- IATA: none; ICAO: none; FAA LID: 8G1;

Summary
- Airport type: Public
- Owner: City of Willard
- Location: Willard, Ohio
- Time zone: UTC−05:00 (-5)
- • Summer (DST): UTC−04:00 (-4)
- Elevation AMSL: 967 ft / 295 m
- Coordinates: 41°02′19″N 082°43′28″W﻿ / ﻿41.03861°N 82.72444°W

Map
- 8G1 Location of airport in Ohio8G18G1 (the United States)

Runways
| Direction | Length |  | Surface |
| ft | m |
| 10/28 | 4,028 | 1,228 | Asphalt |

Statistics (2021)
- Aircraft Operations: 515
- Based aircraft: 0
- Sources: Federal Aviation Administration, AirNav, SkyVector

= Willard Municipal Airport =

Public use airport in Willard, Ohio

Willard Airport is a public use airport located 1 nautical mile south of Willard, Ohio.

== History ==
The airport, owned by Lee Wilcox and Kenneth Heiser began operations in August 1944 with a class of 50 student pilots. Runway lighting was added in November 1947. Construction of a prefabricated hangar was announced in August 1948. A flying cub was established at the airport in June 1951.

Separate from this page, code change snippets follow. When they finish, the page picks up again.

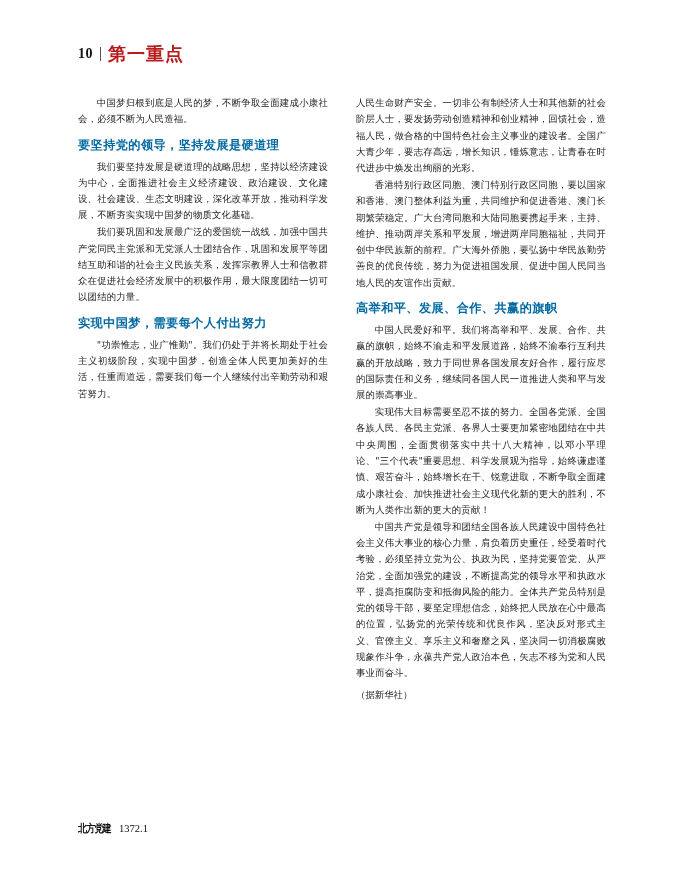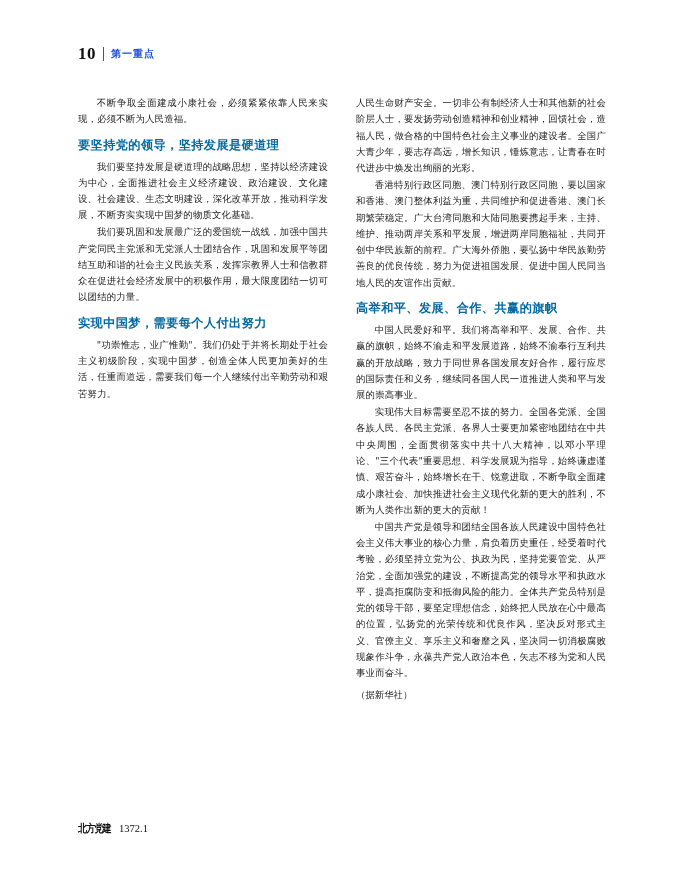"10" .header .pagenum { font-size: 17px -> 14px }
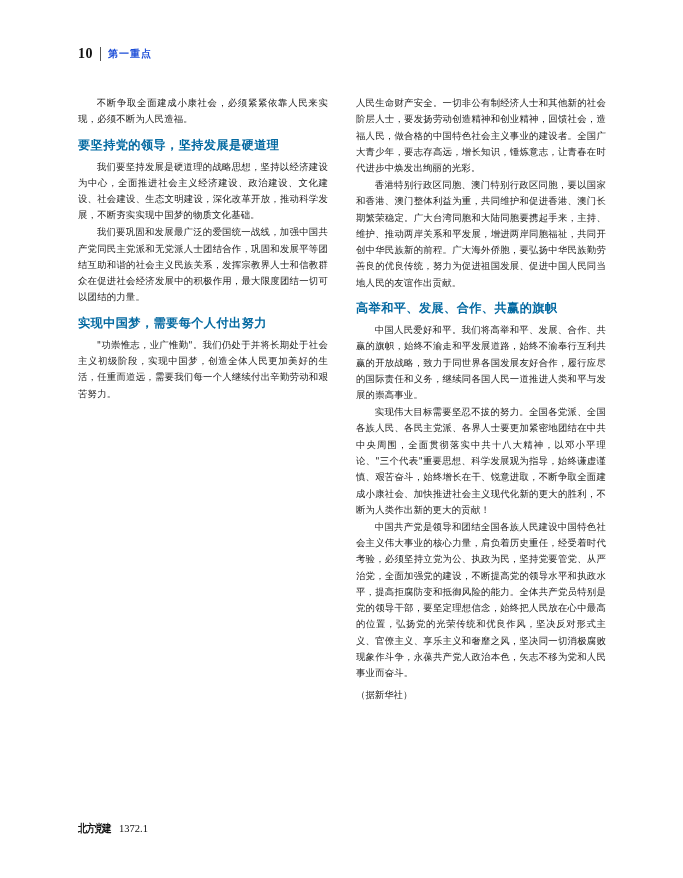"第一重点" .header .section { color: #1d4ed8 -> #b91c1c; font-size: 10px -> 18px }
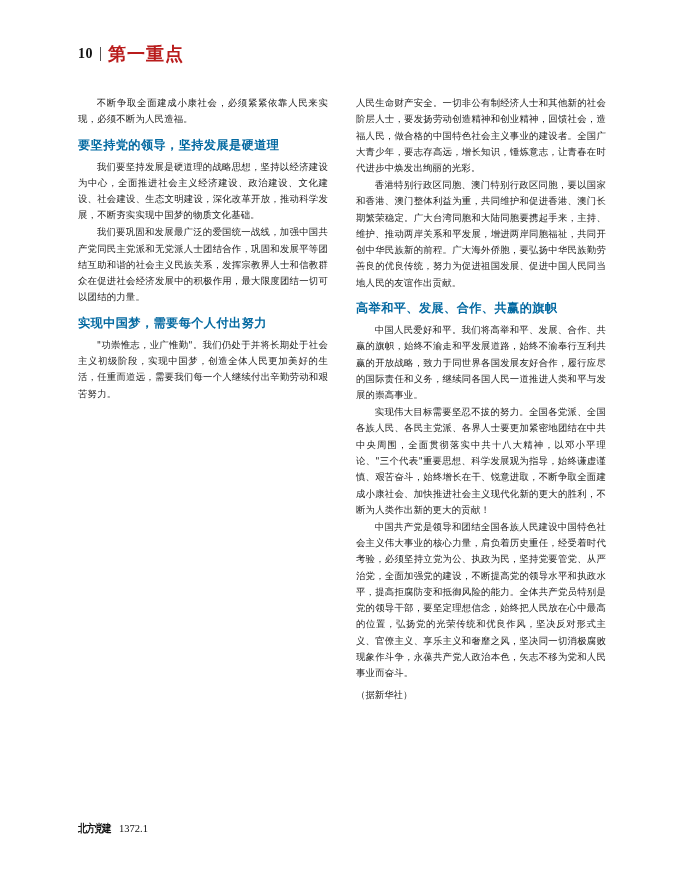"不断争取全面建成小康社会，必须紧紧依靠人民来实现，必须不断为人民造福。" p.para { text: 不断争取全面建成小康社会，必须紧紧依靠人民来实现 -> 中国梦归根到底是人民的梦，不断争取全面建成小康社会 }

The airport was purchased by Art Heck, the owner of a local dry cleaners, in 1958.

The city council stated Willard did not want to financially support a proposed Huron County Airport in 1965 due to the existence of the airport. However, at the same time, the airport owner offered to donate the land to the county if the county airport would be located there.

The airport was struck by a tornado on 10 May 1973, destroying a hangar and damaging several aircraft.

Eventually, R.R. Donnelley & Sons Company stated that it would expand its factory in the city if improvements were made to the airport. Heck donated the airport to the city which then applied for and received a grant from the state to lengthen the runway to 4,025 ft in January 1978. The extension was dedicated on 31 October 1980. However, a subsequent request for a federal grant for preparatory work to expand the airport was turned down March 1984 due to a lack of funds. When the city applied for the grant the following year, the federal government again refused to provide funding, although this time it was due to a requirement for the airport to be relocated.

== Facilities and aircraft ==
=== Facilities ===
Willard Airport has one runway, designated 10/28 with an asphalt surface measuring 4,028 by 65 feet (1,228 x 20 m).

The airport does not have a fixed-base operator. Parking includes tie-downs for visiting aircraft. Fuel service offers 100LL.

=== Aircraft ===
Based on the 12-month period ending 28 July 2021, the airport had 515 aircraft operations, an average of 43 per month. This includes 97% general aviation, and 3% military.

For the same time period, no aircraft were based on the field.